Well, if it were me...

First off, the Wisconsin Bicycle Federation puts out a nice map system, though it's a few years old. You should be able to find copies in the Twin Cities or at least in Stillwater.

And that brings up a potential problem...if you've ever seen the hill on the WI side of Stillwater.

A few years ago I rode from St. Paul to Chicago, and the western part of WI is hilly. Really hilly (I live just north of La Crosse). 

There is, however, a solution. There's a wonderful WI state trail system built on railroad right-of-ways. 

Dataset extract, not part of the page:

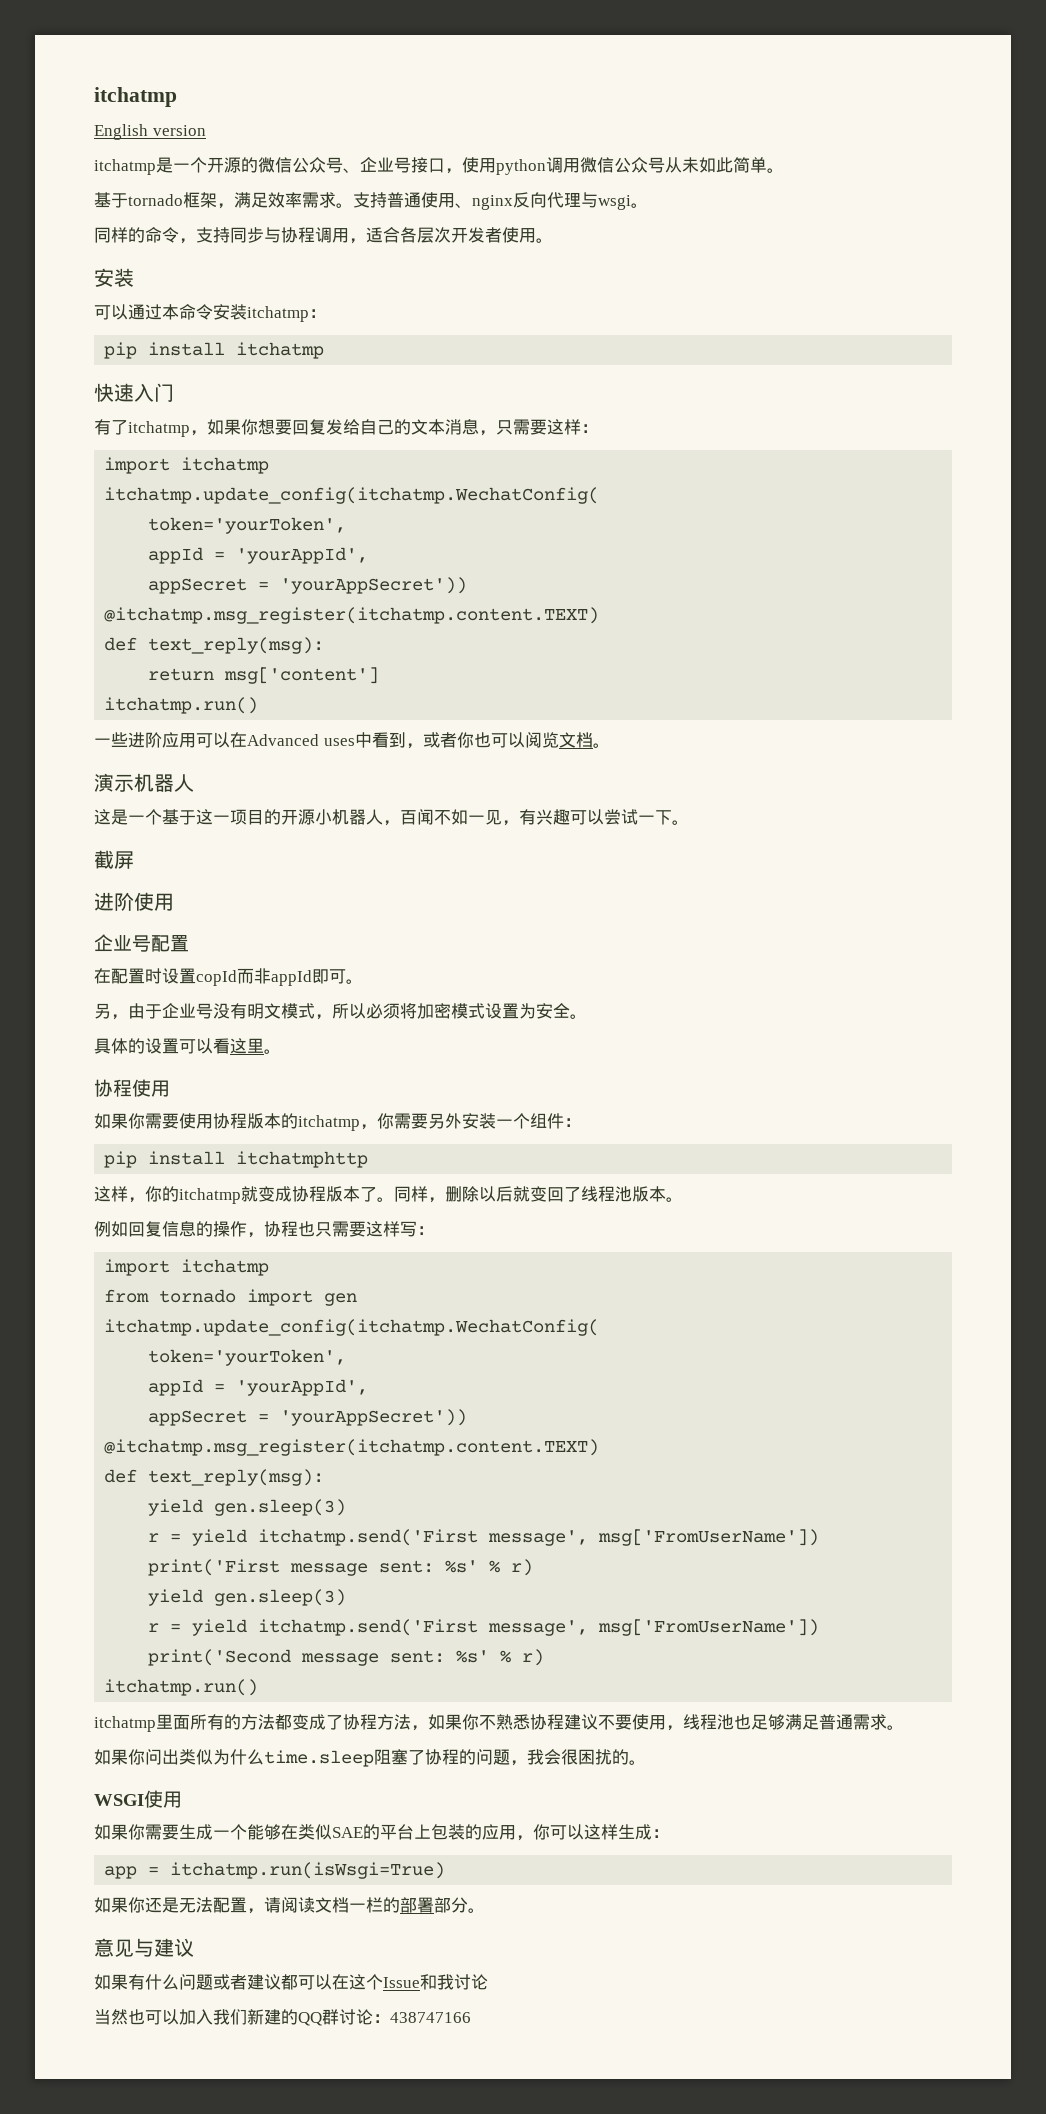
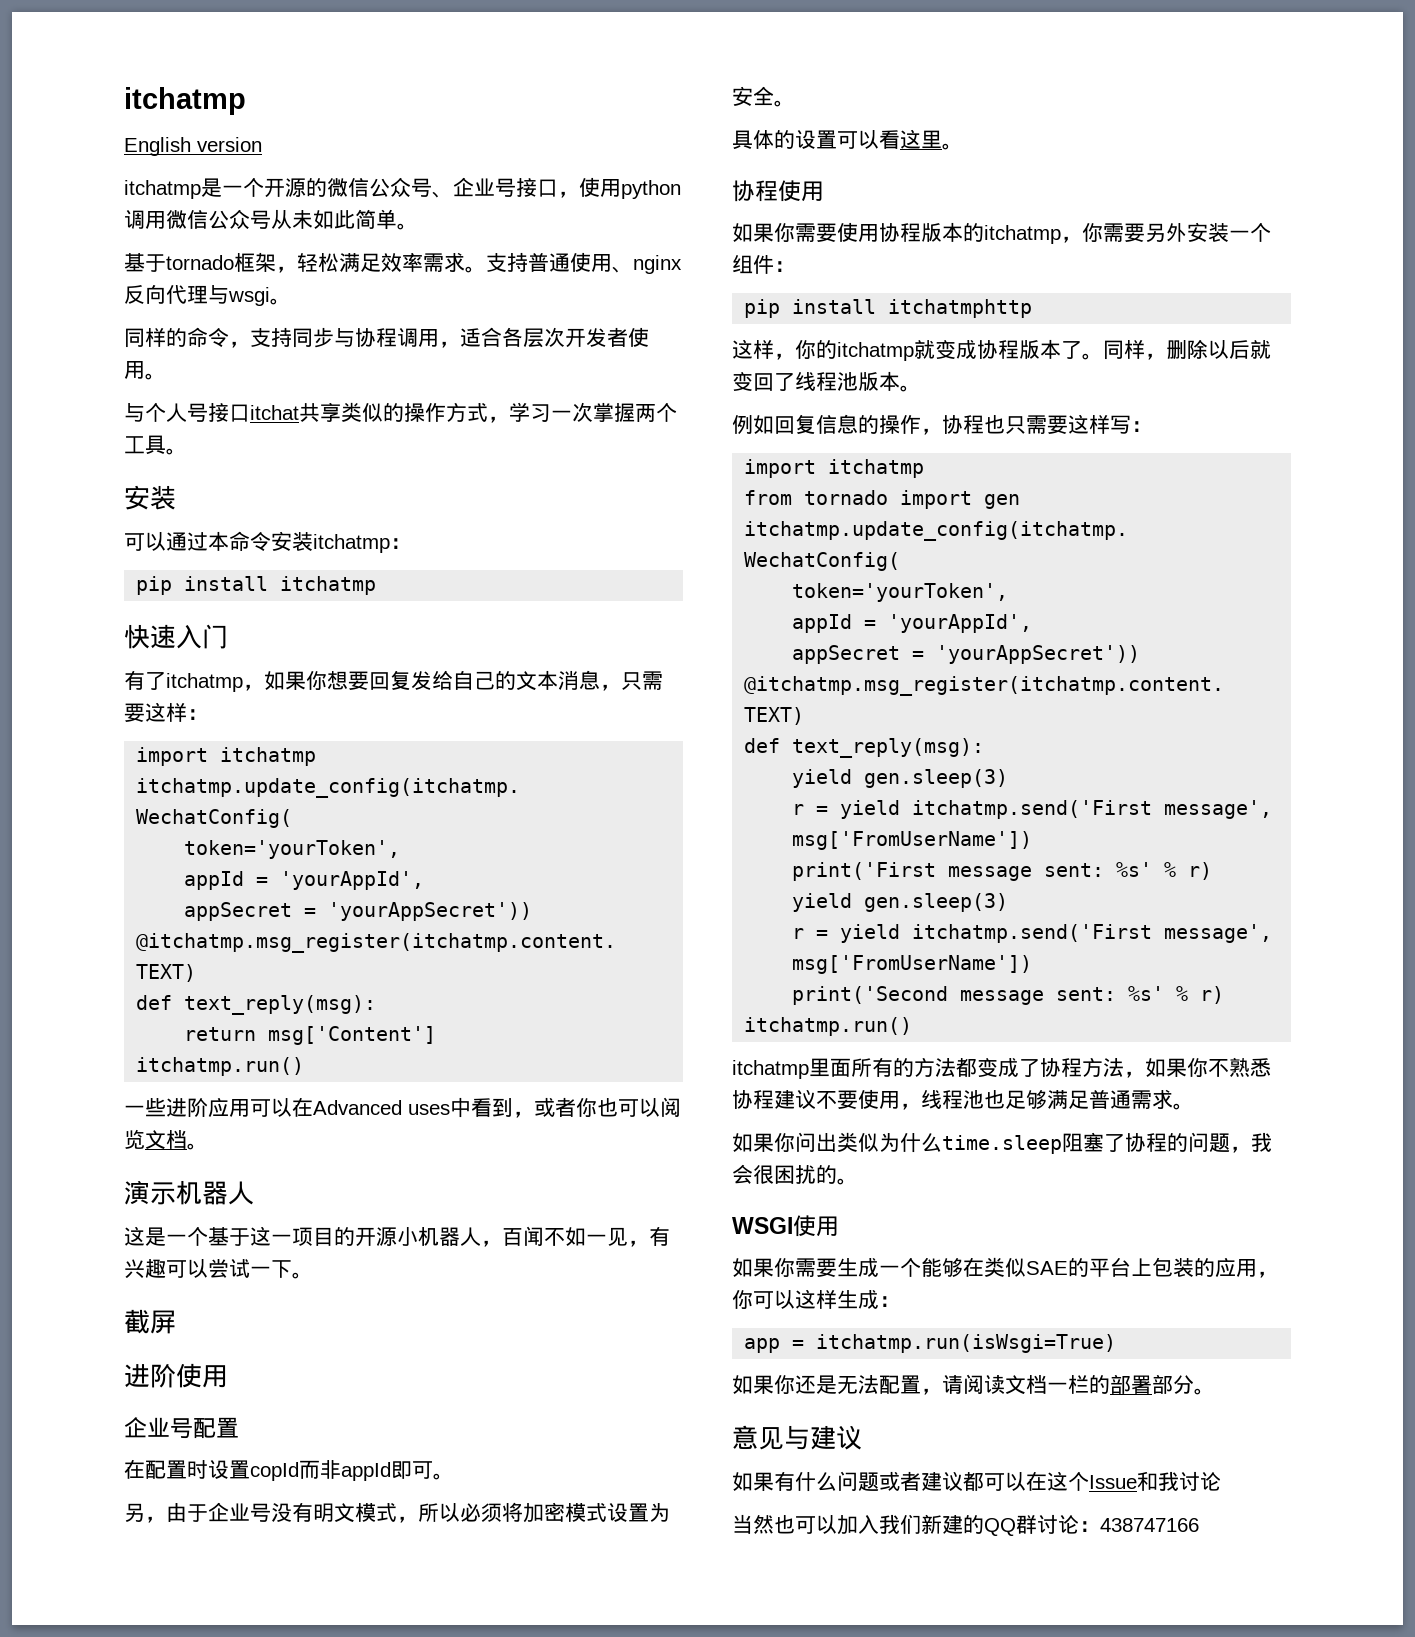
(234, 206) none -> [297,253,339,272] 轻松
(553, 240) none -> [124,402,677,423] [124,435,187,455] // 与个人号接口itchat共享类似的操作方式，学习一次掌握两个工具。
[224,667,380,684] msg['content'] -> [268,1026,437,1045] msg['Content']

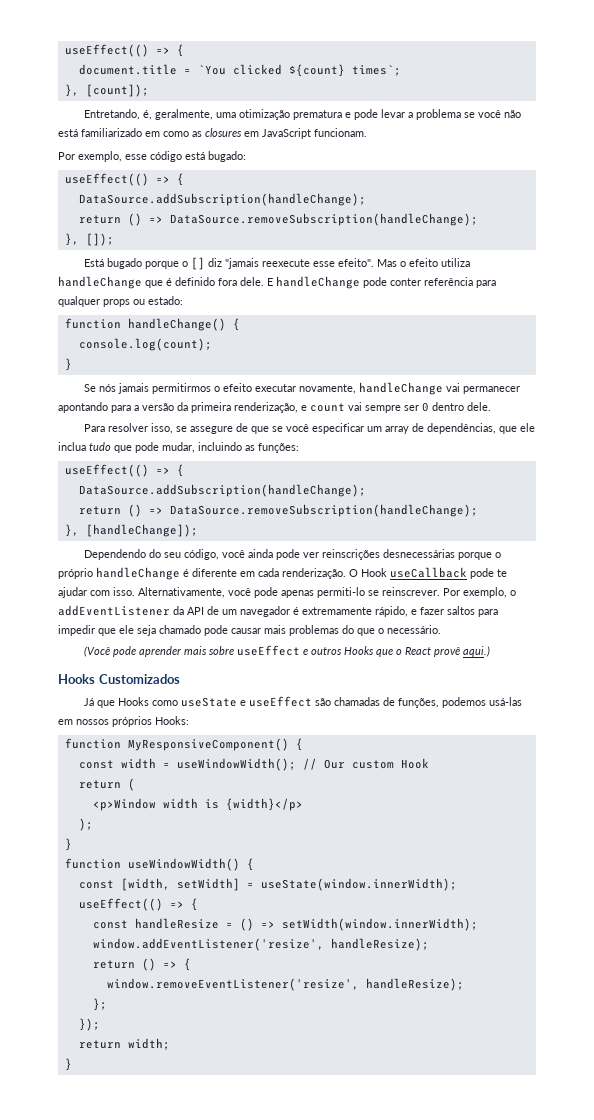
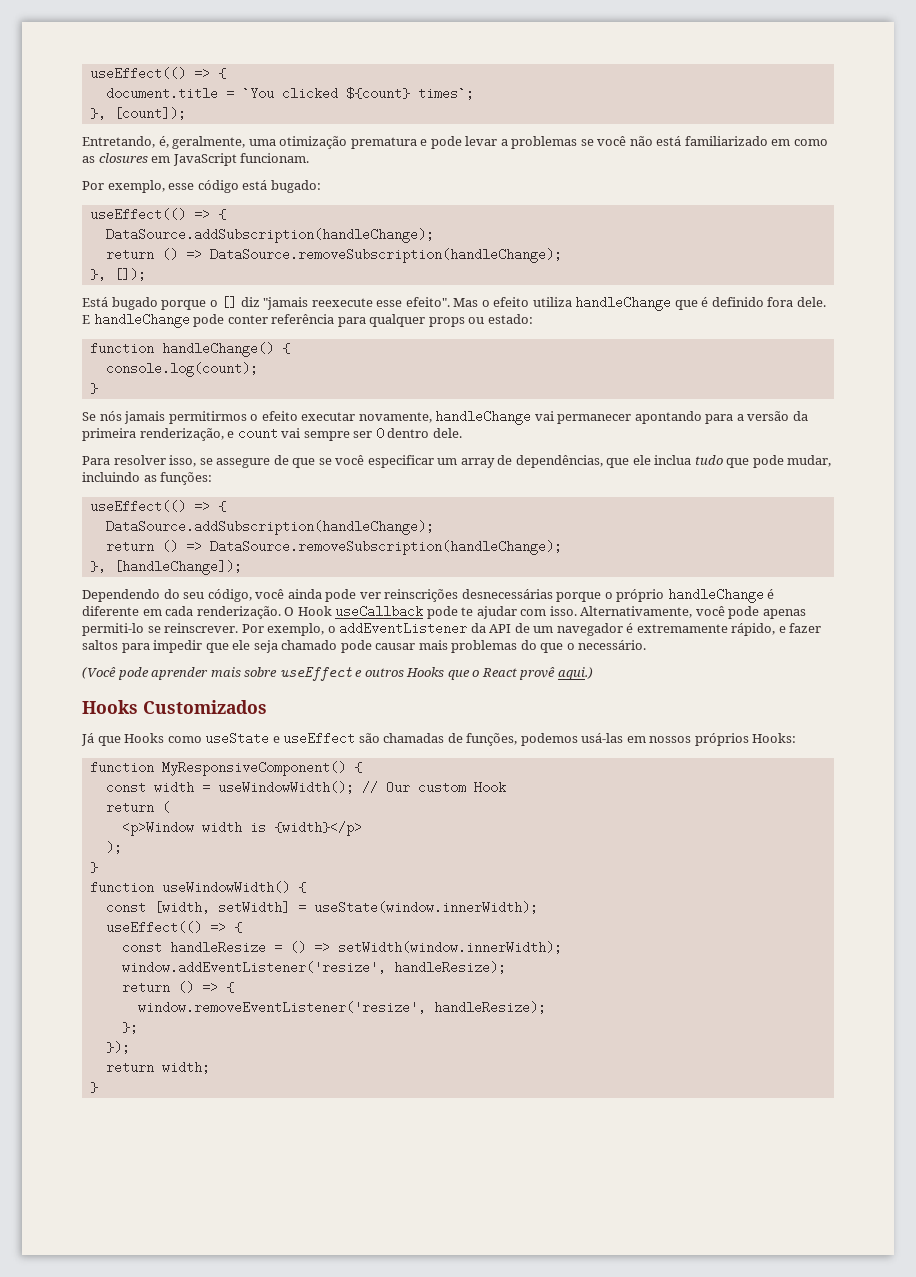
[416,109,462,120] problema -> [511,136,578,149] problemas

That means that while there are some hills, they're all VERY gentle, and a singlespeed or fixie should have no trouble. Limestone screenings on the paths for the most part, no problem on a road bike. A little slower than pavement, but a beautiful trip. I'm not sure exactly how to hook up from the cities, but you could (for example) come down the shoulder on 16 to La Crescent, cross over there to La Crosse, then get onto the state trail from there. That one will take you from Onalaska, through Sparta and Elroy, and I think you can go all the way to Madison on it (not sure).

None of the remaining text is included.